Your task: All that is needed is the run of lines from the top of the entries to the line with "order number: SO-75441 -> SO-74541", that line included, repeated exactly and free of pictures.

[Image comparison data]
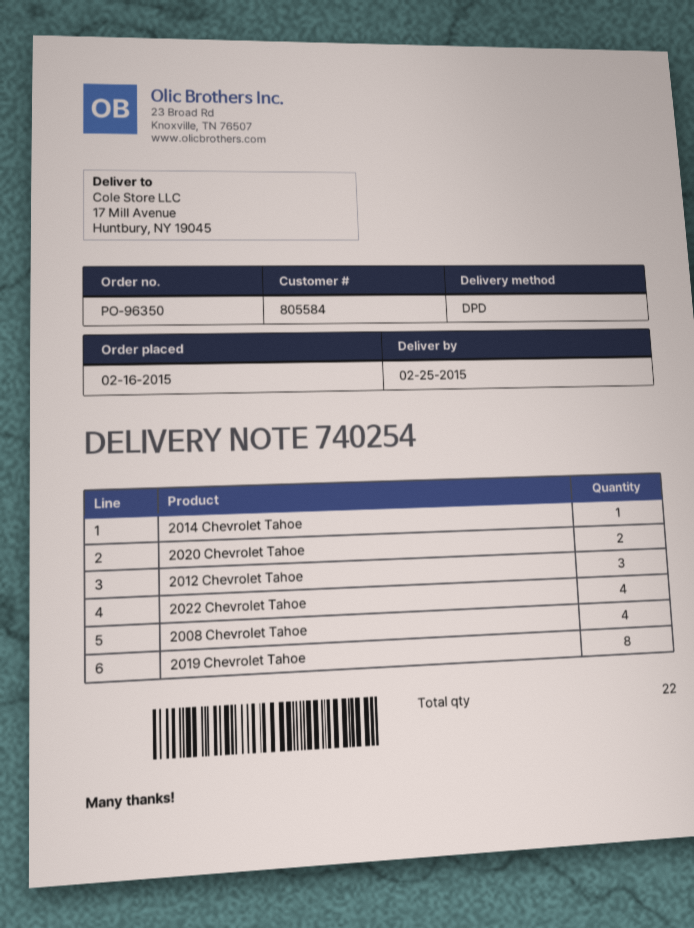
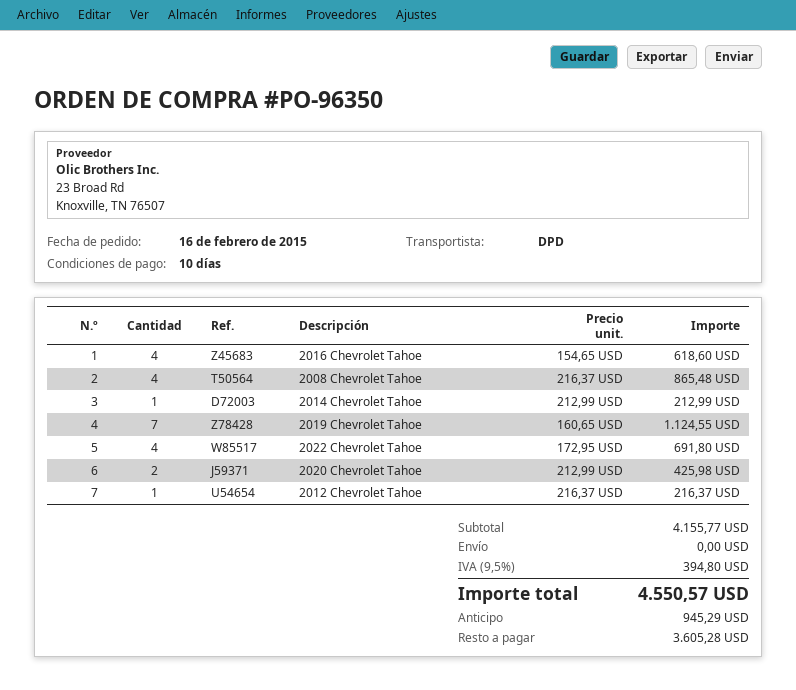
2012 Chevrolet Tahoe: 3 -> 1
2019 Chevrolet Tahoe: 8 -> 7
2016 Chevrolet Tahoe: none -> 4

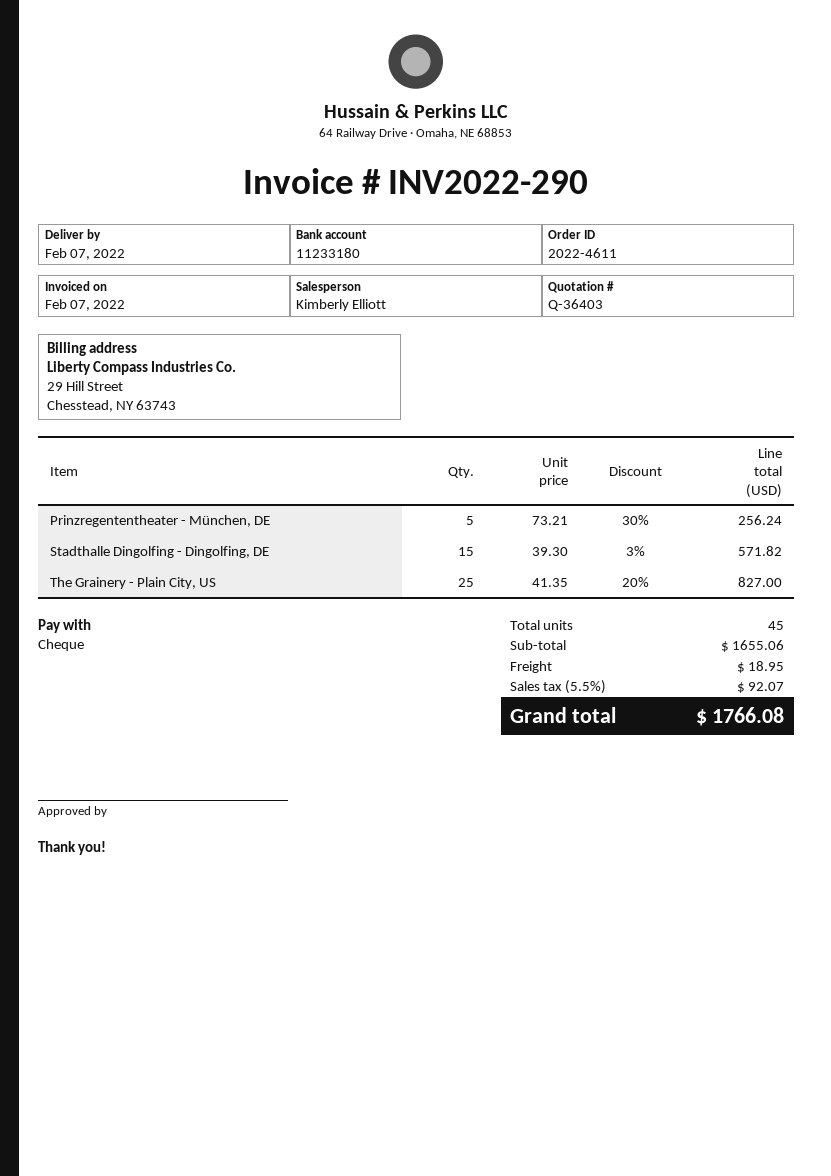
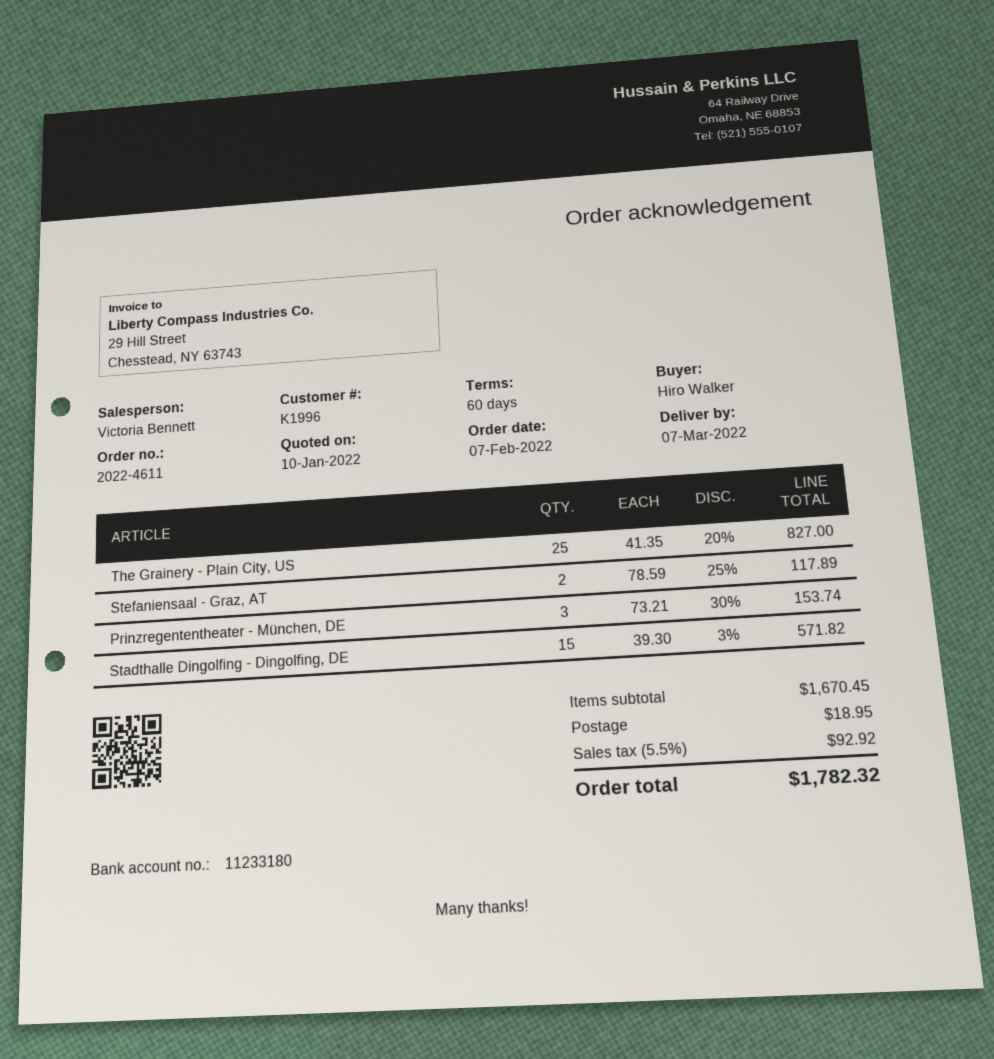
delivery date: 2022-02-07 -> 2022-03-07
sales rep: Kimberly Elliott -> Victoria Bennett
Prinzregententheater - München, DE: 5 x 73.21 - 30% = 256.24 -> 3 x 73.21 - 30% = 153.74
Stefaniensaal - Graz, AT: none -> 2 x 78.59 - 25% = 117.89
subtotal: 1655.06 -> 1670.45
tax: 5.5% = 92.07 -> 5.5% = 92.92
total: 1766.08 -> 1782.32

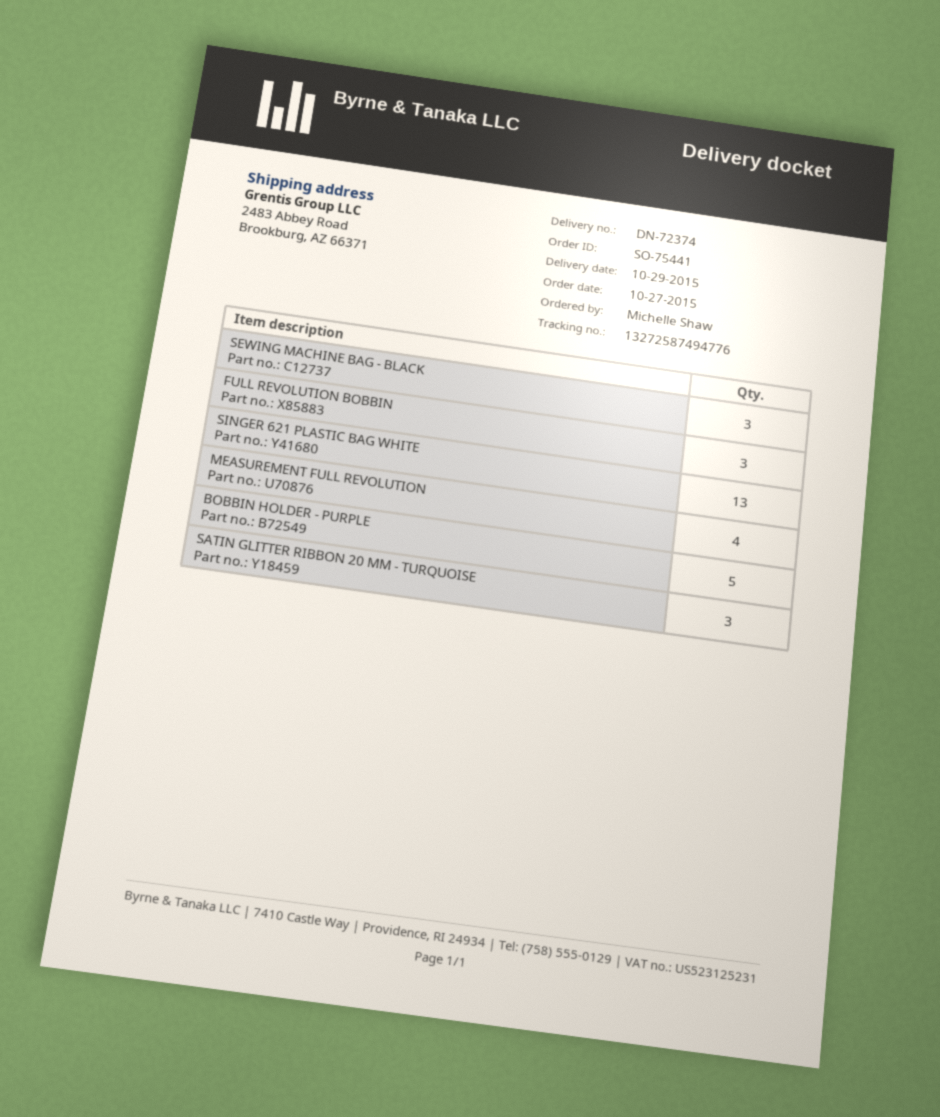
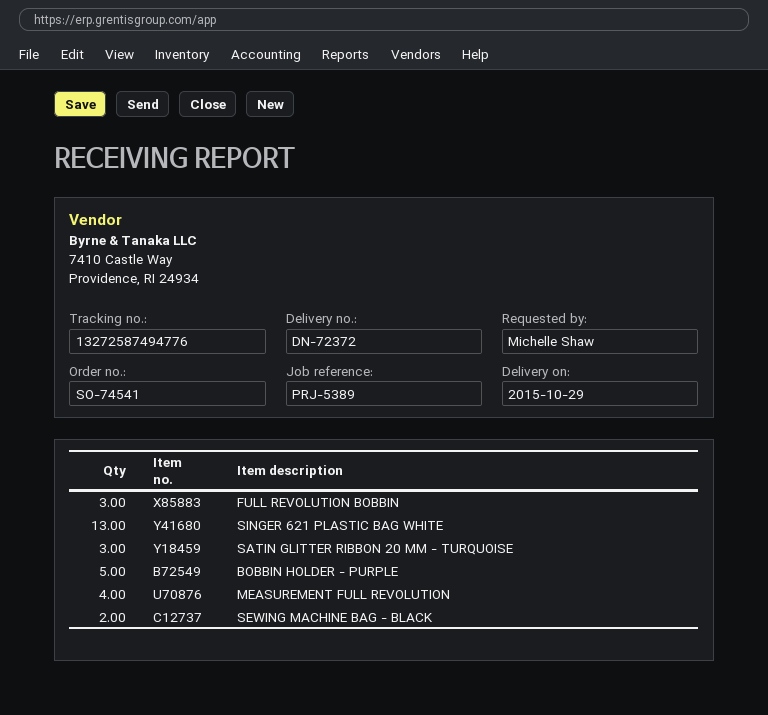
order number: SO-75441 -> SO-74541
delivery note number: DN-72374 -> DN-72372
SEWING MACHINE BAG - BLACK: 3 -> 2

Answer box:
2012 Chevrolet Tahoe: 3 -> 1
2019 Chevrolet Tahoe: 8 -> 7
2016 Chevrolet Tahoe: none -> 4

delivery date: 2022-02-07 -> 2022-03-07
sales rep: Kimberly Elliott -> Victoria Bennett
Prinzregententheater - München, DE: 5 x 73.21 - 30% = 256.24 -> 3 x 73.21 - 30% = 153.74
Stefaniensaal - Graz, AT: none -> 2 x 78.59 - 25% = 117.89
subtotal: 1655.06 -> 1670.45
tax: 5.5% = 92.07 -> 5.5% = 92.92
total: 1766.08 -> 1782.32

order number: SO-75441 -> SO-74541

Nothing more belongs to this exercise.